Quale membro del Consiglio Direttivo e del Comitato Scientifico ho, quindi, ancora una volta, accolto con entusiasmo la proposta di coordinare il lavoro degli Amici e Colleghi di Avvocati & Avvocati, molti dei quali sono illustri autori di pubblicazioni giuridiche oltre che docenti ai corsi di formazione e di aggiornamento.
Ne è nato questo volume che, lungi da ogni pretesa didattica, ha come obiettivo quello di mettere a disposizione dei praticanti l’esperienza di qualificati professionisti con lo scopo di fornire le linee guida per la preparazione delle prove scritte d’esame e forse, perché no, anche di «azzeccare» qualche traccia.
Si tratta di un’opera che, nell’uscire dopo l’ampia preparazione estiva, è stata definita, da più parti, l’overdose del praticante, al quale, dopo aver studiato tutto lo scibile immaginabile, è offerta l’ultima possibilità di esercitarsi.

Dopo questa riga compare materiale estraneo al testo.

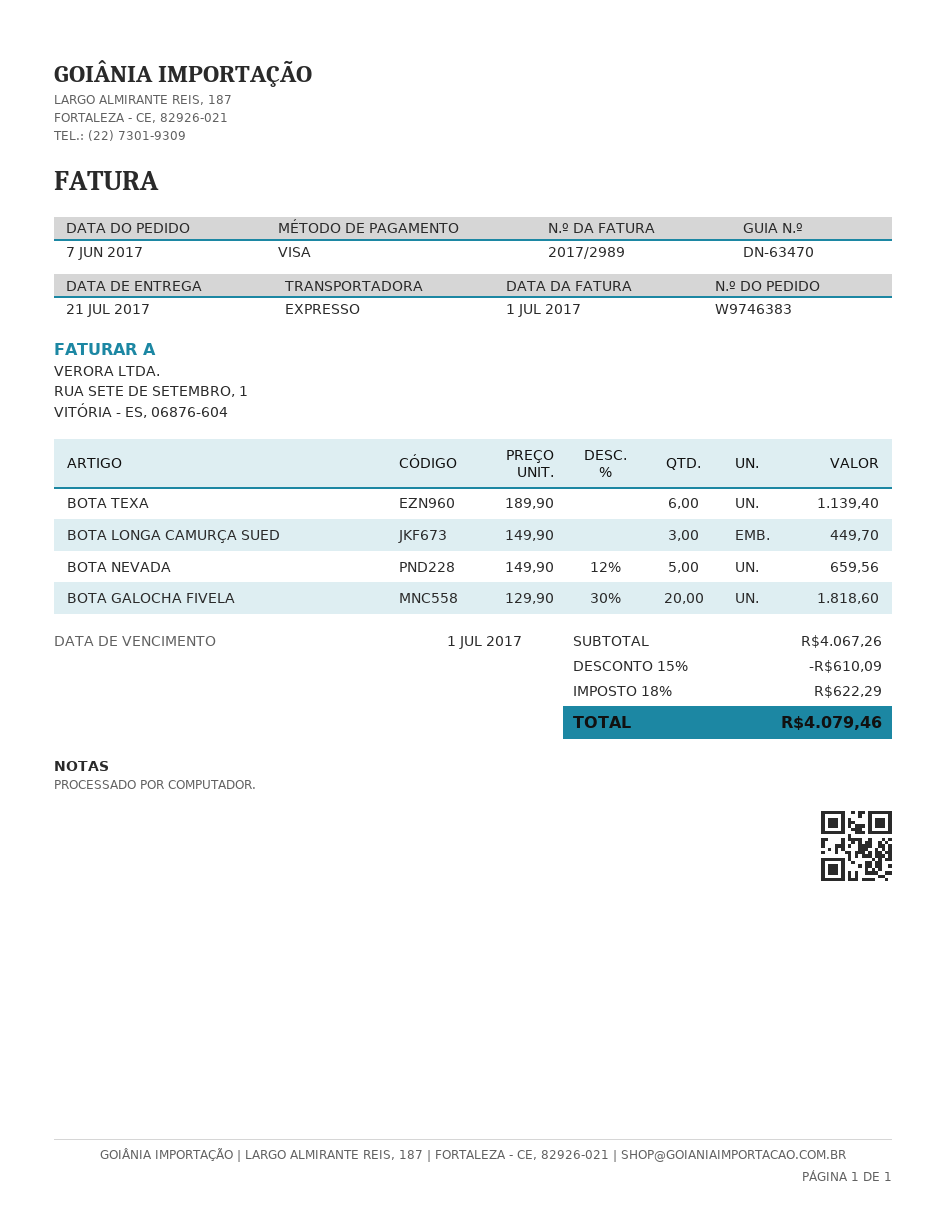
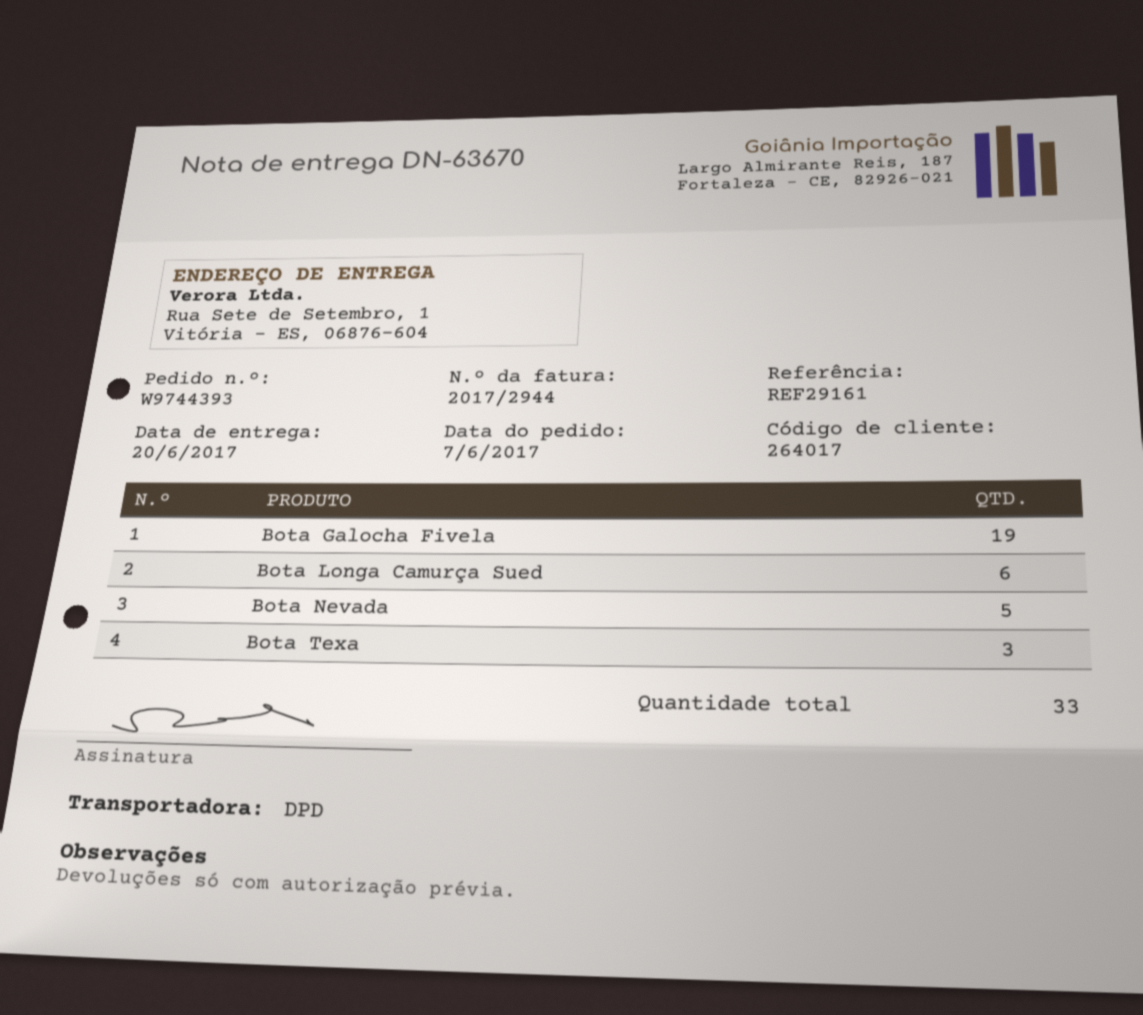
order number: W9746383 -> W9744393
delivery note number: DN-63470 -> DN-63670
delivery date: 2017-07-21 -> 2017-06-20
invoice number: 2017/2989 -> 2017/2944
shipping method: express -> DPD
BOTA TEXA: 6 -> 3
BOTA LONGA CAMURÇA SUED: 3 -> 6
BOTA GALOCHA FIVELA: 20 -> 19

Come noto, non esiste un metodo, per così dire, codificabile per la corretta redazione del parere richiesto all’esame di avvocato. Molti e variabili sono i criteri di cui ogni commissione tiene conto nella valutazione delle prove; senza dubbio, la chiarezza di esposizione, unita al rigore metodologico nel risolvere il problema giuridico sotteso alla traccia, è indice di capacità.
Non si tratta, allora, di una guida o di un volume che pretenda di insegnare il modello, quanto di un viatico che possa accompagnare l’aspirante avvocato a cimentarsi in alcuni esercizi negli ultimi giorni prima della prova.
Lo schema-base di trattazione proposto segue sempre una specifica struttura: — presentazione del caso;
— istituti rilevanti e riferimenti normativi;
— trattazione;
— conclusione.
Diverso è, invece, l’approccio contenutistico di ogni questione giuridica trattata dal singolo professionista, che rispecchia lo stile personale nell’esercizio della libera professione. È nostra convinzione, infatti, che il parere possa svilupparsi nei modi più diversi a patto che si fornisca adeguata motivazione dei singoli passaggi argomentativi. Anche i candidati potranno, allora, impostare l’elaborato secondo la prassi appresa durante la pratica forense.
Qualche suggerimento, allora, sia pratico che metodologico.
Dopo aver imparato a gestire il tempo a disposizione e a navigare velocemente sui codici per la decodifica dello stato attuale della giurisprudenza, il compito da redigere dovrà essere:
— leggibile (non siamo quasi più abituati a scrivere a mano);
— facile (evitando quello sfoggio di stilistica eloquenza che deriva dalla mera parafrasi delle massime giurisprudenziali rubate ai codici commentati);
— chiaro (facendo particolare attenzione alla sintassi e alla grammatica);
— corto (i compiti di 15 pagine hanno il solo pregio di far addormentare i commissari che devono correggere centinaia di pareri molto simili), con la consapevolezza che non è possibile, né utile, trattare per intero la materia in esame.
A livello di tecnica, si ritiene che il parere debba costituire un sinolo (composto) di sostanza e di forma, secondo la Metafisica aristotelica, da redigere seguendo lo schema dell’acronimo inglese five W’s, one H: where, when, who, what, why-how, previa rappresentazione di tutte le ipotesi possibili.
Buon lavoro, dunque, e un sentito in bocca al lupo… ai futuri colleghi di toga.